#### PROBLEM DESCRIPTION:
Each line in the entries below that holds the string "necessary" must be copied.

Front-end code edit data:
== Segment start ==

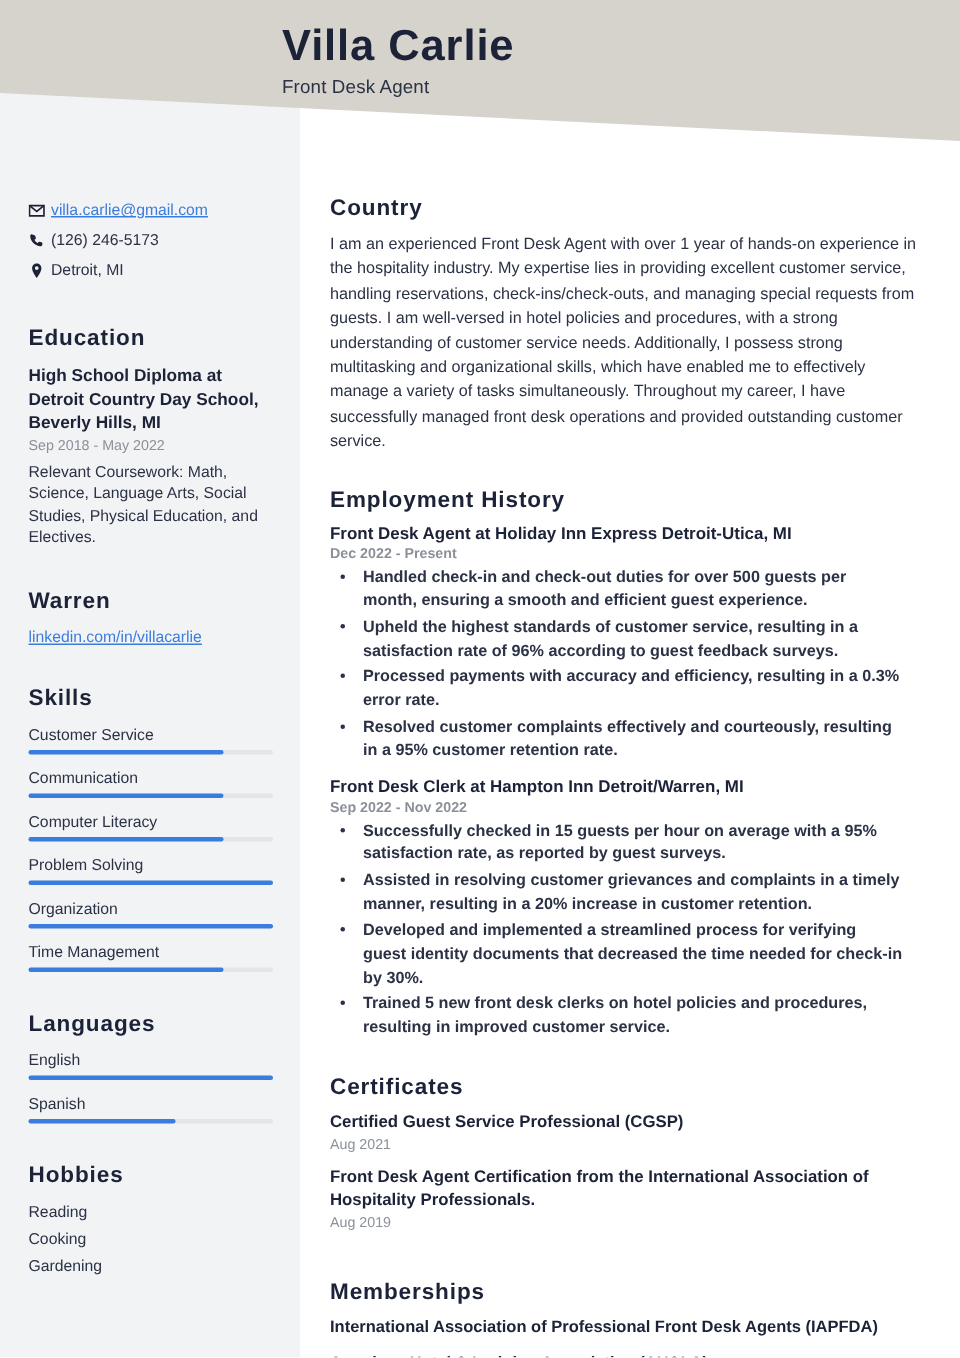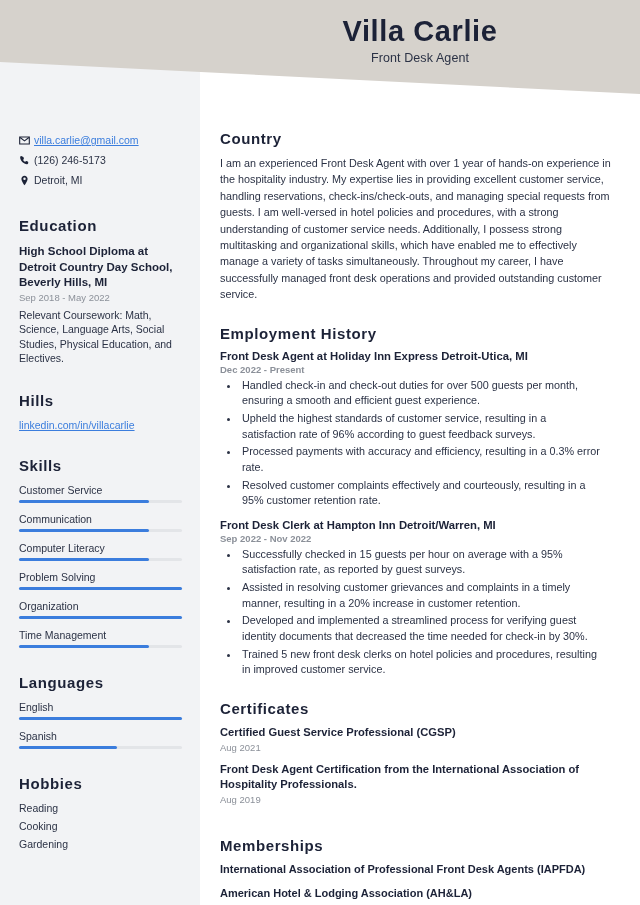--- a/index.html
+++ b/index.html
@@ -29,26 +29,25 @@
     left: 0;
     top: 0;
     width: 640px;
     height: 96px;
     background: #d6d2cc;
     clip-path: polygon(0 0, 640px 0, 640px 94px, 0 62px);
     z-index: 3;
   }
   .header-text {
     position: absolute;
-    left: 200px;
+    left: 188px;
     top: 0;
     width: 440px;
     height: 62px;
     z-index: 4;
-    text-align: center;
     padding-top: 16px;
     box-sizing: border-box;
   }
   .name {
     font-size: 29px;
     font-weight: bold;
     letter-spacing: 0.6px;
     color: #1c2237;
     line-height: 1.08;
     margin: 0;
@@ -199,20 +198,21 @@
   .job-date {
     font-size: 9.5px;
     color: #8b9099;
     margin-top: 2px;
     margin-bottom: 3px;
     font-weight: bold;
   }
   ul.bullets {
     margin: 0 16px 10px 0;
     padding-left: 20px;
+    font-weight: bold;
   }
   ul.bullets li {
     font-size: 10.8px;
     line-height: 1.45;
     color: #2b3245;
     margin-bottom: 2px;
     padding-left: 2px;
   }
   .cert-item { margin-bottom: 9px; }
   .cert-title {
@@ -279,21 +279,21 @@
       <span class="contact-text">Detroit, MI</span>
     </div>
 
     <div class="side-heading first">Education</div>
     <div>
       <div class="edu-title">High School Diploma at Detroit Country Day School, Beverly Hills, MI</div>
       <div class="edu-date">Sep 2018 - May 2022</div>
       <div class="edu-desc">Relevant Coursework: Math, Science, Language Arts, Social Studies, Physical Education, and Electives.</div>
     </div>
 
-    <div class="side-heading">Hills</div>
+    <div class="side-heading">Warren</div>
     <a class="side-link" href="#">linkedin.com/in/villacarlie</a>
 
     <div class="side-heading">Skills</div>
 
     <div class="skill-item">
       <div class="skill-label">Customer Service</div>
       <div class="skill-track">
         <div class="skill-fill" style="width: 80%;"></div>
       </div>
     </div>

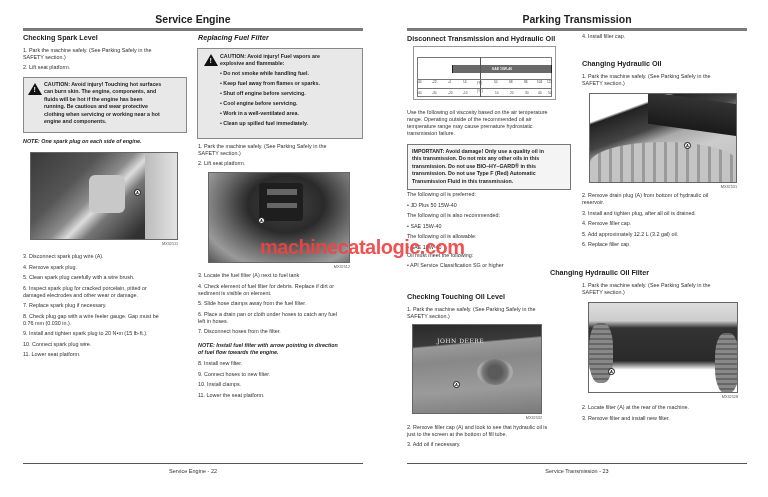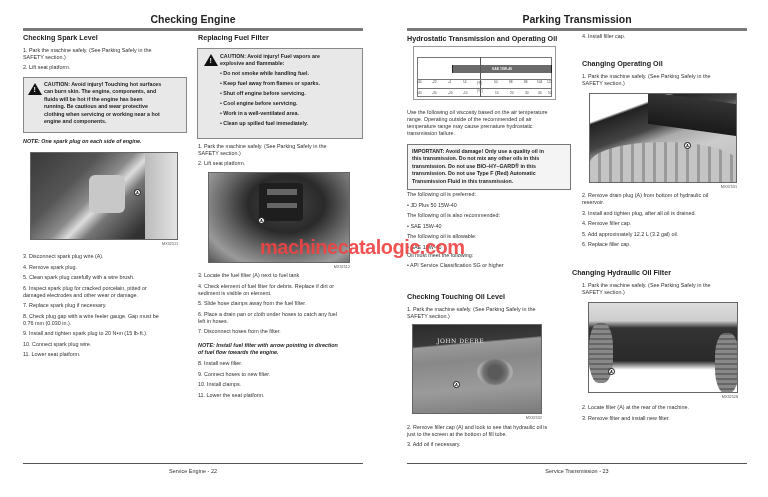--- a/index.html
+++ b/index.html
@@ -22,21 +22,21 @@
   .footer-rule { height: 1px; background: #555; }
   .footer { font-size: 5.5px; color: #333; text-align: center; }
   .watermark { font-size: 20px; font-weight: bold; color: #ef4444; letter-spacing: -0.5px; white-space: nowrap; opacity: 0.92; }
   .chart-box { border: 0.8px solid #999; background: #fff; }
   .tick { font-size: 3.2px; color: #444; position: absolute; }
 </style>
 </head>
 <body>
 
 <div>
-  <div class="abs page-title" style="left:23px; top:13px; width:340px;">Checking Engine</div>
+  <div class="abs page-title" style="left:23px; top:13px; width:340px;">Service Engine</div>
   <div class="abs title-rule" style="left:23px; top:28px; width:340px;"></div>
 
   <div class="abs h2" style="left:23px; top:33px;">Checking Spark Level</div>
   <div class="abs p" style="left:23px; top:47px; width:170px;">
     <div>1. Park the machine safely. (See Parking Safely in the</div>
     <div>SAFETY section.)</div>
     <div style="margin-top:3px;">2. Lift seat platform.</div>
   </div>
 
   <div class="abs caution" style="left:23px; top:77px; width:164px; height:56px;">
@@ -67,21 +67,21 @@
     <div style="margin-top:3.5px;">6. Inspect spark plug for cracked porcelain, pitted or</div>
     <div>damaged electrodes and other wear or damage.</div>
     <div style="margin-top:3.5px;">7. Replace spark plug if necessary.</div>
     <div style="margin-top:3.5px;">8. Check plug gap with a wire feeler gauge. Gap must be</div>
     <div>0.76 mm (0.030 in.).</div>
     <div style="margin-top:3.5px;">9. Install and tighten spark plug to 20 N•m (15 lb-ft.).</div>
     <div style="margin-top:3.5px;">10.  Connect spark plug wire.</div>
     <div style="margin-top:3.5px;">11.  Lower seat platform.</div>
   </div>
 
-  <div class="abs h2" style="left:198px; top:33px;">Replacing Fuel Filter</div>
+  <div class="abs h2" style="left:198px; top:33px;font-style:italic;">Replacing Fuel Filter</div>
 
   <div class="abs caution" style="left:197px; top:48px; width:166px; height:91px;">
     <div class="warn-icon" style="left:6px; top:5px;"></div>
     <div class="abs caution-text" style="left:22px; top:4px; width:142px;">
       <div>CAUTION: Avoid injury!  Fuel vapors are</div>
       <div>explosive and flammable:</div>
       <div style="margin-top:2.5px;">• Do not smoke while handling fuel.</div>
       <div style="margin-top:2.5px;">• Keep fuel away from flames or sparks.</div>
       <div style="margin-top:2.5px;">• Shut off engine before servicing.</div>
       <div style="margin-top:2.5px;">• Cool engine before servicing.</div>
@@ -125,21 +125,21 @@
   </div>
 
   <div class="abs footer-rule" style="left:23px; top:463px; width:340px;"></div>
   <div class="abs footer" style="left:23px; top:468px; width:340px;">Service Engine - 22</div>
 </div>
 
 <div>
   <div class="abs page-title" style="left:407px; top:13px; width:340px;">Parking Transmission</div>
   <div class="abs title-rule" style="left:407px; top:28px; width:340px;"></div>
 
-  <div class="abs h2" style="left:407px; top:34px;">Hydrostatic Transmission and Operating Oil</div>
+  <div class="abs h2" style="left:407px; top:34px;">Disconnect Transmission and Hydraulic Oil</div>
 
   <div class="abs chart-box" style="left:413px; top:46px; width:143px; height:54px;">
     <div class="abs" style="left:3px; top:10px; width:135px; height:40px; border:0.6px solid #777;"></div>
     <div class="abs" style="left:38px; top:18px; width:100px; height:8px; background:#6a6a6a; border-left:1px solid #222; border-right:1px solid #222;">
       <div style="font-size:3.5px; color:#eee; font-weight:bold; text-align:center; line-height:8px;">SAE 15W-40</div>
     </div>
     <div class="abs" style="left:66px; top:10px; width:0.6px; height:40px; background:#555;"></div>
     <div class="abs" style="left:3px; top:32px; width:135px; height:0.6px; background:#777;"></div>
     <div class="abs" style="left:3px; top:41px; width:135px; height:0.6px; background:#777;"></div>
     <span class="tick" style="left:3px; top:33px;">-40</span>
@@ -206,21 +206,21 @@
   <div class="abs caption" style="left:494px; top:416px; width:48px;">MX32532</div>
 
   <div class="abs p" style="left:407px; top:424px; width:175px;">
     <div>2. Remove filler cap (A) and look to see that hydraulic oil is</div>
     <div>just to the screen at the bottom of fill tube.</div>
     <div style="margin-top:3px;">3. Add oil if necessary.</div>
   </div>
 
   <div class="abs p" style="left:582px; top:33px;">4. Install filler cap.</div>
 
-  <div class="abs h2" style="left:582px; top:59px;">Changing Operating Oil</div>
+  <div class="abs h2" style="left:582px; top:59px;">Changing Hydraulic Oil</div>
   <div class="abs p" style="left:582px; top:73px; width:175px;">
     <div>1. Park the machine safely. (See Parking Safely in the</div>
     <div>SAFETY section.)</div>
   </div>
 
   <div class="abs photo" style="left:589px; top:93px; width:148px; height:90px; background: linear-gradient(160deg,#fff 0%,#fff 20%,#222 22%,#444 40%,#aaa 50%,#ccc 65%,#bbb 100%);">
     <div class="abs" style="left:58px; top:4px; width:90px; height:32px; background:linear-gradient(180deg,#333,#1a1a1a); transform:skewY(8deg);"></div>
     <div class="abs" style="left:0; top:48px; width:148px; height:42px; background:repeating-linear-gradient(90deg,#c4c4c4 0 8px,#9a9a9a 8px 11px); border-radius:60% 60% 0 0;"></div>
     <div class="abs callout" style="left:94px; top:48px;">A</div>
   </div>
@@ -228,21 +228,21 @@
 
   <div class="abs p" style="left:582px; top:192px; width:175px;">
     <div>2. Remove drain plug (A) from bottom of hydraulic oil</div>
     <div>reservoir.</div>
     <div style="margin-top:3.5px;">3. Install and tighten plug, after all oil is drained.</div>
     <div style="margin-top:3.5px;">4. Remove filler cap.</div>
     <div style="margin-top:3.5px;">5. Add approximately 12.2 L (3.2 gal) oil.</div>
     <div style="margin-top:3.5px;">6. Replace filler cap.</div>
   </div>
 
-  <div class="abs h2" style="left:572px; top:268px;">Changing Hydraulic Oil Filter</div>
+  <div class="abs h2" style="left:550px; top:268px;">Changing Hydraulic Oil Filter</div>
   <div class="abs p" style="left:582px; top:282px; width:175px;">
     <div>1. Park the machine safely. (See Parking Safely in the</div>
     <div>SAFETY section.)</div>
   </div>
 
   <div class="abs photo" style="left:588px; top:302px; width:150px; height:91px; background: linear-gradient(180deg,#ddd 0%,#ccc 20%,#333 28%,#2a2a2a 65%,#fff 75%,#fff 100%);">
     <div class="abs" style="left:0; top:20px; width:24px; height:60px; border-radius:40%; background:repeating-linear-gradient(0deg,#888 0 3px,#666 3px 5px);"></div>
     <div class="abs" style="left:126px; top:30px; width:24px; height:60px; border-radius:40%; background:repeating-linear-gradient(0deg,#888 0 3px,#666 3px 5px);"></div>
     <div class="abs callout" style="left:19px; top:65px;">A</div>
   </div>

== Segment end ==

#### SOLUTION:
     <div style="margin-top:3.5px;">7. Replace spark plug if necessary.</div>
     <div style="margin-top:3px;">3. Add oil if necessary.</div>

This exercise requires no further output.